Oregon City Skatepark is located in Clackamette Park, west of Highway 99E at the Oregon City/Gladstone Bridge, south side of the Clackamas River. The Skatepark was built in August 2000 and is designed for skateboarders of all ages to enjoy.
- Bicycles are now permitted to use the skatepark during an open-ended trial period. We will continue to assess whether bicycles can safely coexist with skaters in the same park.
- Slow Skate. In order to provide safe access to less experienced users, on Mondays, Wednesdays, Fridays, and Saturdays from 9-11 am, the skatepark will only be open to inexperienced users under the age of ten.
Tips for Skate Boarding
- Always wear a helmet and protective gear.
- Obey all traffic control devices.
- Avoid streets with steep hills.
- Watch out for pedestrians, bicyclists, and vehicles.
- Be respectful of others and protect your right to skate in Oregon City.
- Skatepark is open during daylight hours.
- Skateboarding and inline skating are hazardous activities.
- Skate at your own risk.
- Motorized vehicles are not allowed in the Skatepark.
- The use of helmets, kneepads, and elbow pads are recommended.
- Graffiti and tagging is prohibited.
- Glass bottles are not allowed in the Skatepark.
- Please dispose of trash in the trash receptacles.
- When blowing nose, use a cloth handkerchief.
- Alcohol and drug use is prohibited.
- Spectators must stay off of the skating surface.
- Unauthorized pieces of equipment or obstacles are not allowed into the Skatepark.

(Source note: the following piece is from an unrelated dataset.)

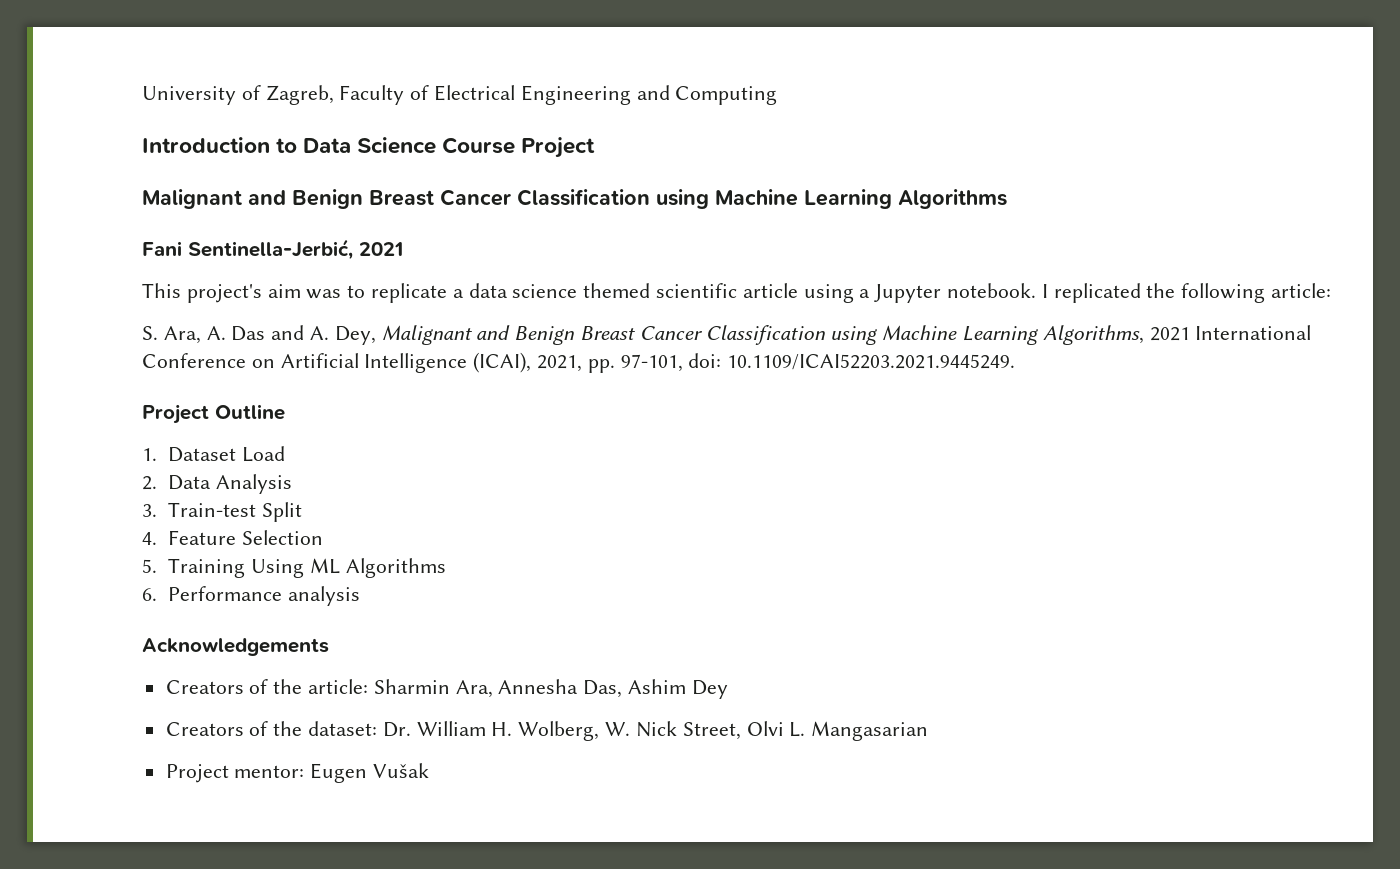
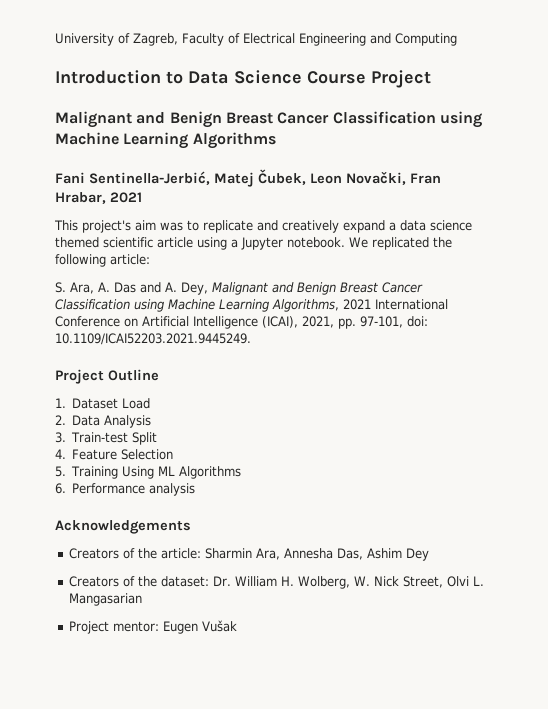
(353, 249) none -> [214,169,441,187] [55,192,106,204] Matej Čubek, Leon Novački, Fran Hrabar,
(448, 293) none -> [257,220,385,233] and creatively expand
[1041,284,1048,298] I -> [349,237,368,248] We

- Please skate safely and in control.
- Please do not play music loudly.
- It is unlawful to skate on picnic tables, brickwork, planters or ornamental surfaces located inside a public park.
History of the Park
In 1998 Gladstone School District and the Cities of Milwaukie and Oregon City, in cooperation with area youth banded together to create a place where area youth could meet and skate safely. The process of designing the park through local meetings empowered area youth who ultimately assisted in initial fundraising efforts and lobbied local governments to make their dreams of reality.

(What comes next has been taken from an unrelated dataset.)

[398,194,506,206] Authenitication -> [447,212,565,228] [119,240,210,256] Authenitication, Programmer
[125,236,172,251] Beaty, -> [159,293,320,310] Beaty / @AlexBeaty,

By spring 1999, both Cities and the Gladstone School District had committed $2,500 to be used to design a Skatepark. On June 2, 1999, a resolution went to the Oregon City Commission supporting the development of a Skatepark, and at the same meeting, the Skatepark was sited at Clackamette Park in Oregon City, just across the river from Gladstone. This site will allow for easy access along Highway 99E for the area youth from Gladstone and Milwaukie. The Park will serve as a regional Skatepark.

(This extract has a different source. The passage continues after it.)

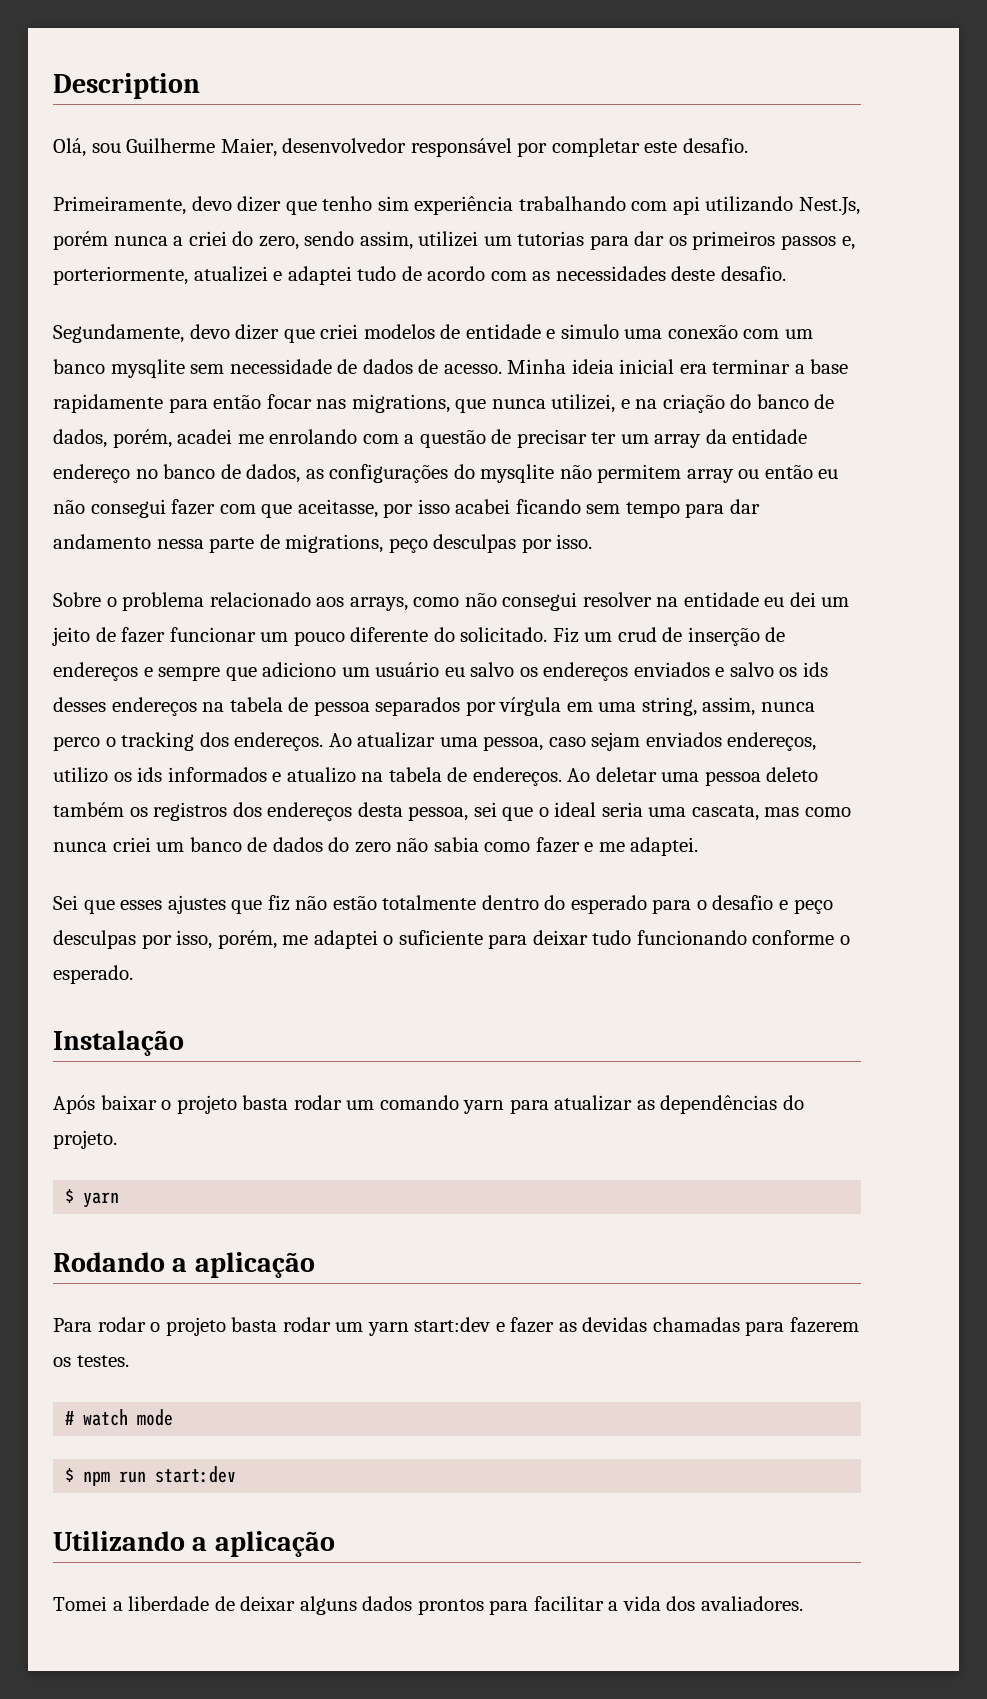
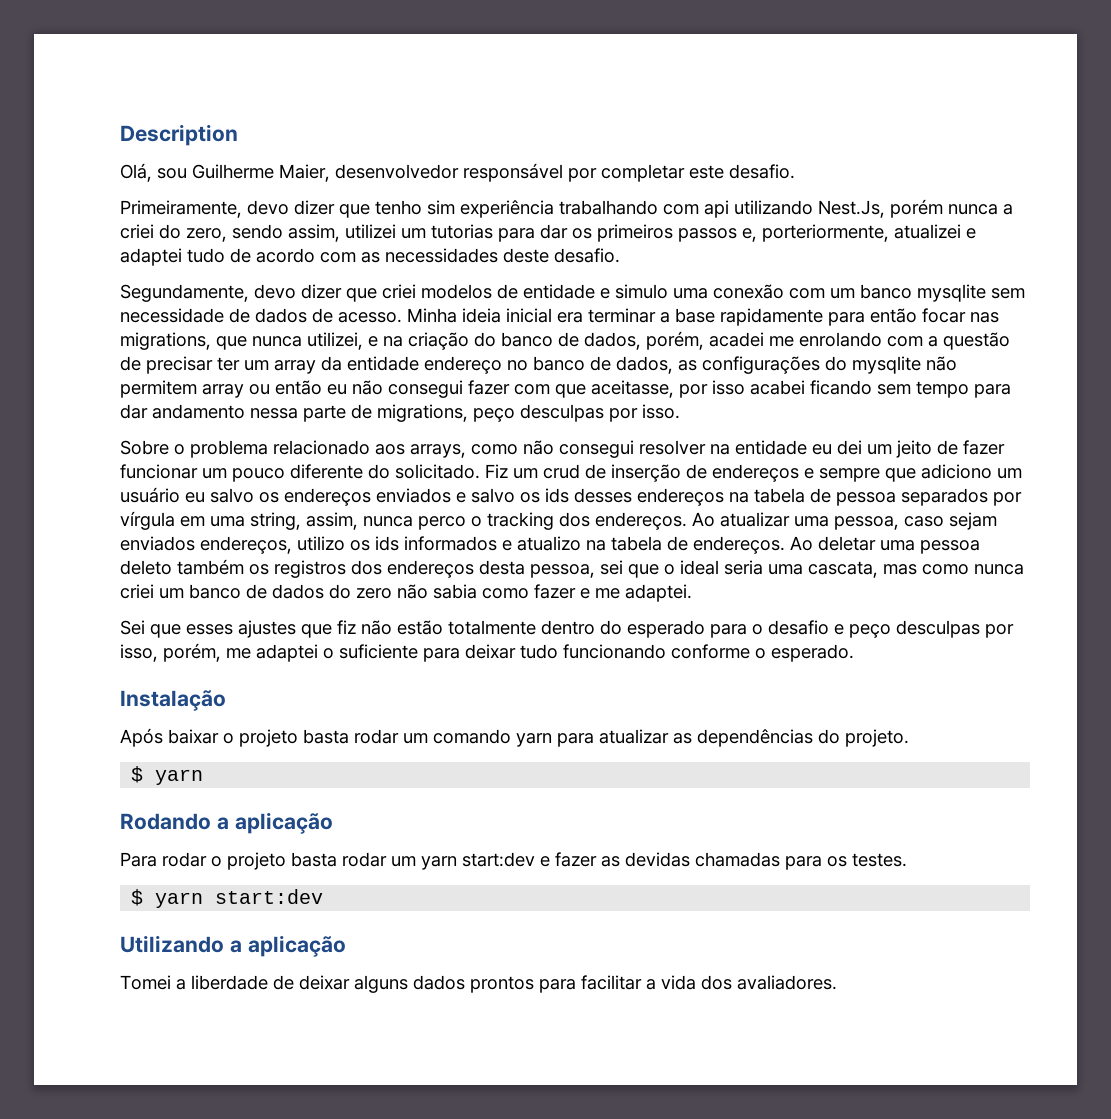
[790,1317,860,1333] fazerem -> (822, 863) none
[65,1409,174,1426] [65,1468,147,1486] // # watch mode // $ npm run -> [131,889,204,908] // $ yarn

The youth continued to support their dream with local fundraising efforts and local businesses also stepped up to assist with design efforts. Adapt Engineering of Portland donated Geotechnical services and Compass Corporation of Milwaukie provided a survey of the area. Lee Engineering, Oregon City, developed a drainage plan for the park, which Purkiss-Rose, RSI used in their design of the Park.
During the design phase, Gladstone School District obtained a grant in the amount of $62,500 and the City of Milwaukie awarded the project a Civic Improvement Grant of $1,500. Gladstone School District and the City of Gladstone committed general fund dollars in the amount of $18,000 and Oregon City Parks and Recreation budgeted an additional $10,000 for the construction of the Skatepark.
The City of Oregon City provided in-kind service in the amount of $15,000 for project management, design review, legal services, and bidding on the project. At a special meeting on August 22, 2000, Oregon City's Urban Renewal Agency and the City Commission both approved loans in the amount of $90,000 to cover the shortfall in the project budget.
The park opened to the public, in January 2001.